Он опять отсылает нас к истории философии: «С благоговением вникайте в историю разума, и постыдный гипноз здравого смысла рассеется, настанет конец преклонению перед рассудком, поймете разницу между большим, сверхчеловеческим разумом и разумом малым, только человеческим (курсив мой — Н. А.) (433, 434). Теперь дело ясно: г. Бердяев упрекает своих критиков в том, что они стоят на точке зрения малого, человеческого разума, между тем как для того, чтобы понять его идеи, нужно обладать разумом большим, сверхчеловеческим. «Господа здравомысленные позитивисты, — восклицает он в другом месте, — всеми своими приемами вы сами признаете, что ваши идеи посредственны и банальны, что для них не требуется особых даров свыше» (433). Ну, конечно! Мы не обладаем «особыми дарами свыше» и именно поэтому обречены довольствоваться скромным «малым, человеческим разумом». А вот г. Бердяев обладает такими дарами и ему очень легко обвинять нас в непонимании таких вещей, для понимания которых разума только человеческого недостаточно. Вследствие этого прискорбного обстоятельства мы живем, по словам г. Бердяева «в призрачном царстве феноменов. Все еще властвующий над нами позитивизм в корне отрицает реальности, объясняет бытие метафизическим призраком, признает только феноменальности, процессы, состояния сознания, приводит к безысходному иллюзионизму» (2). Итак, скажу я словами Иосифа Дицге- на: «все наше понимание, по его мнению, собственно даже не понимание, а суррогат понимания. Быть может также и те серые животные, которых обыкновенно зовут ослами, лишь суррогаты ослов, а подлинных ослов надо искать среди более высших существ»[267].

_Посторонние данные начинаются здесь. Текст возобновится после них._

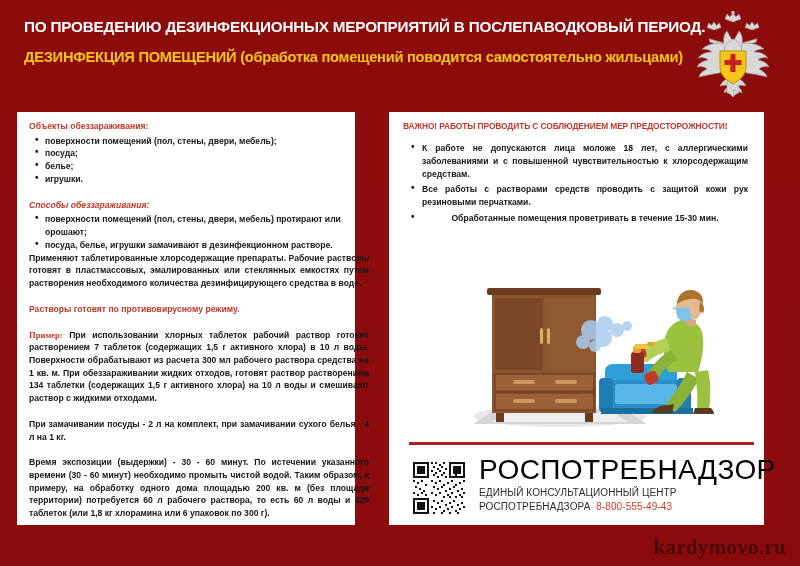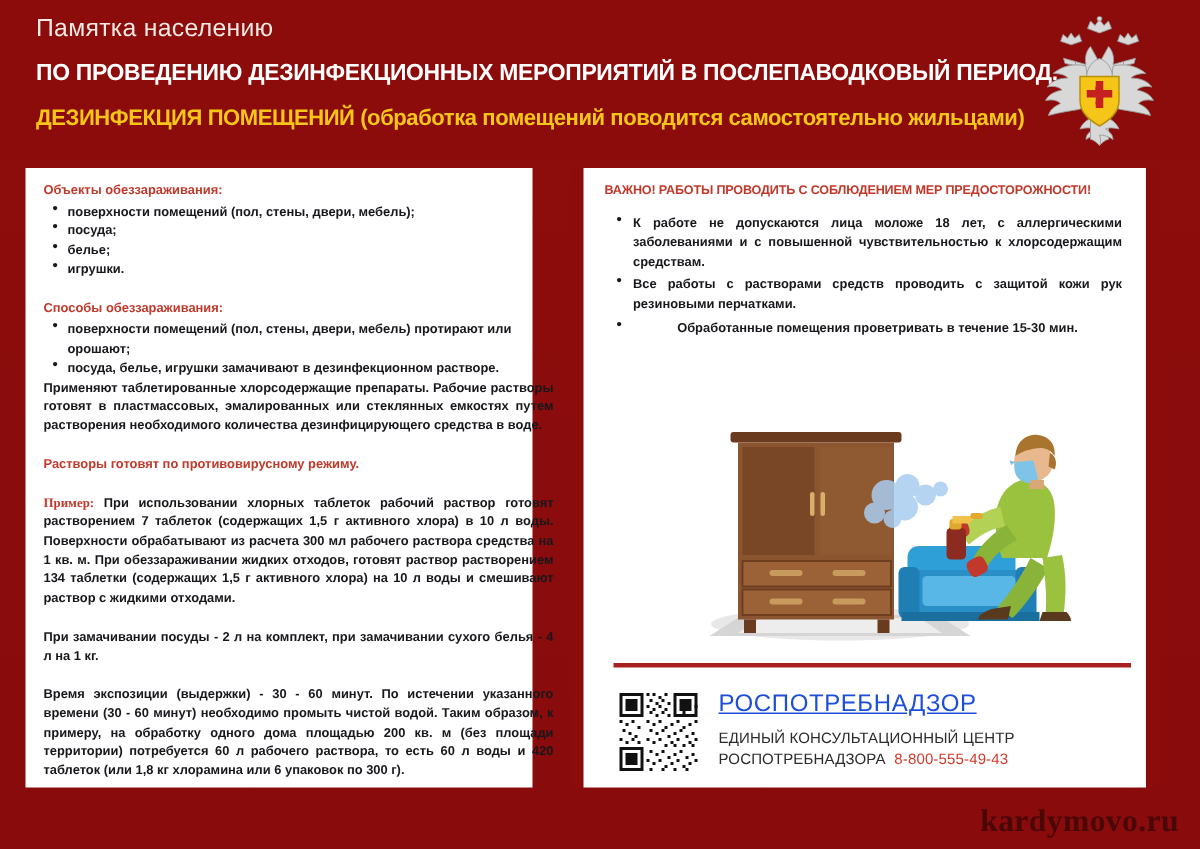--- a/index.html
+++ b/index.html
@@ -56,21 +56,21 @@
   }
 
   
   .lc{
     position:absolute;left:12px;top:8px;width:340px;
     font-size:8.6px;line-height:12.6px;color:#17171c;
   }
   .lc-head{
     color:#c0392b;font-weight:bold;font-size:8.6px;margin:0 0 2px 0;
   }
-  .lc-head.red2{color:#c0392b;}
+  .lc-head.red2{color:#c0392b;font-style:italic;}
   ul.bul{margin:0 0 0 0;padding:0 0 0 16px;list-style:none;}
   ul.bul li{
     position:relative;font-weight:bold;font-size:8.6px;line-height:12.8px;
     color:#17171c;margin:0;padding:0;
   }
   ul.bul li::before{
     content:"•";position:absolute;left:-10px;top:-1px;
     font-size:10px;color:#17171c;
   }
   .lc p.just{
@@ -102,22 +102,22 @@
 
   
   .rule{
     position:absolute;left:20px;top:330px;width:345px;height:2.5px;
     background:#a82020;
   }
   .logo-wrap{position:absolute;left:22px;top:348px;width:348px;height:58px;}
   .qr{position:absolute;left:0;top:0;width:56px;height:56px;}
   .logo-txt{position:absolute;left:68px;top:-2px;}
   .logo-name{
-    font-size:16px;color:#1d4ed8;letter-spacing:.4px;line-height:24px;
-    font-weight:400;font-family:"Liberation Sans", sans-serif;text-decoration:underline;
+    font-size:28px;color:#000000;letter-spacing:.4px;line-height:24px;
+    font-weight:400;font-family:"Liberation Sans", sans-serif;
   }
   .logo-sub{
     margin-top:5px;font-size:10px;color:#2b2b2b;letter-spacing:.1px;
     line-height:12.5px;
   }
   .logo-phone{color:#d0392b;}
 
   
   .watermark{
     position:absolute;right:14px;bottom:6px;
@@ -126,21 +126,20 @@
     letter-spacing:.3px;
   }
 </style>
 </head>
 <body>
 
 <div class="poster">
 
   <div class="header">
     <div class="hdr-text">
-      <div class="hdr-line1">Памятка населению</div>
       <div class="hdr-line2">ПО ПРОВЕДЕНИЮ ДЕЗИНФЕКЦИОННЫХ МЕРОПРИЯТИЙ  В ПОСЛЕПАВОДКОВЫЙ ПЕРИОД.</div>
       <div class="hdr-line3">ДЕЗИНФЕКЦИЯ ПОМЕЩЕНИЙ (обработка помещений поводится самостоятельно жильцами)</div>
     </div>
 
     <div class="emblem">
       <svg viewBox="0 0 100 92" width="100" height="92" aria-hidden="true">
         <g fill="#d8d8d8" stroke="#9a9a9a" stroke-width="0.6">
 
           <path d="M50 2 l3 4 3-3 2 5-8 3-8-3 2-5 3 3z"></path>
           <circle cx="50" cy="1.5" r="1.6"></circle>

Попробуем же, однако, войти в царство «большого сверхчеловеческого разума», попробуем хотя бы постольку, поскольку может ввести нас туда г. Бердяев. Посмотрим, что это за реализм не реальный, мистический реализм.

«Каким образом, — вопрошает наш путеводитель, — разум (мышление) может проникнуть в действительность, т. е. в что‑то чуждое и инородное, и постигнуть, ассимилировать ее себе? Это чудо из чудес, величайшая тайна, над которой билась философская мысль с древнейших времен. Может быть только два типа теории познания и два решения гносеологической проблемы отношения к бытию: — рационализм и сверхрационализм, или мистицизм. Такого рода классификация может показаться парадоксальной и совершенно не принятой в философской литературе (ну, конечно: с «принятым» г. Бердяев никогда не согласен. На то у него и ум сверхчеловеческий! — Н. А.); она нуждается в особенном оправдании. Спросят: куда же девались самые распространенные гносеологические направления, критицизм и эмпиризм? Их нужно целиком отнести к рационалистическому типу — в этом своеобразие нашей точки зрения. Рационализм рассекает живое, непосредственное, первичное сознание и создает путем искусственного, условного противоположения субъекта и объекта вторичное, рационализированное сознание, в царстве которого протекает наша обыденная жизнь. Бытие попадает в когти малого разума и умирает. Оно не может жить в той клетке, которая создается категориями разума; ему тесно в пространстве и времени, живое не выносит логического деспотизма, созданного диктатурой отвлеченного разума. Рационализм гордится тем, что создает объект познания, но в объекте этом ничего не существует, все умерщвлено, в нем лишь условные знаки. Если объект обусловлен субъектом (разумом), если в нем разум узнает свою собственную природу, то, очевидно, в нем нет ничего безусловного, нет бытия в себе, истинно сущего» (295). «Рационализм или пытается дедуцировать из разума, из понятий учение о бытии, причем непозволительно логизируется бытие, или совершенно устраняет бытие и приходит к иллюзорному, или принимает за бытие что‑то кажущееся, условное» (296).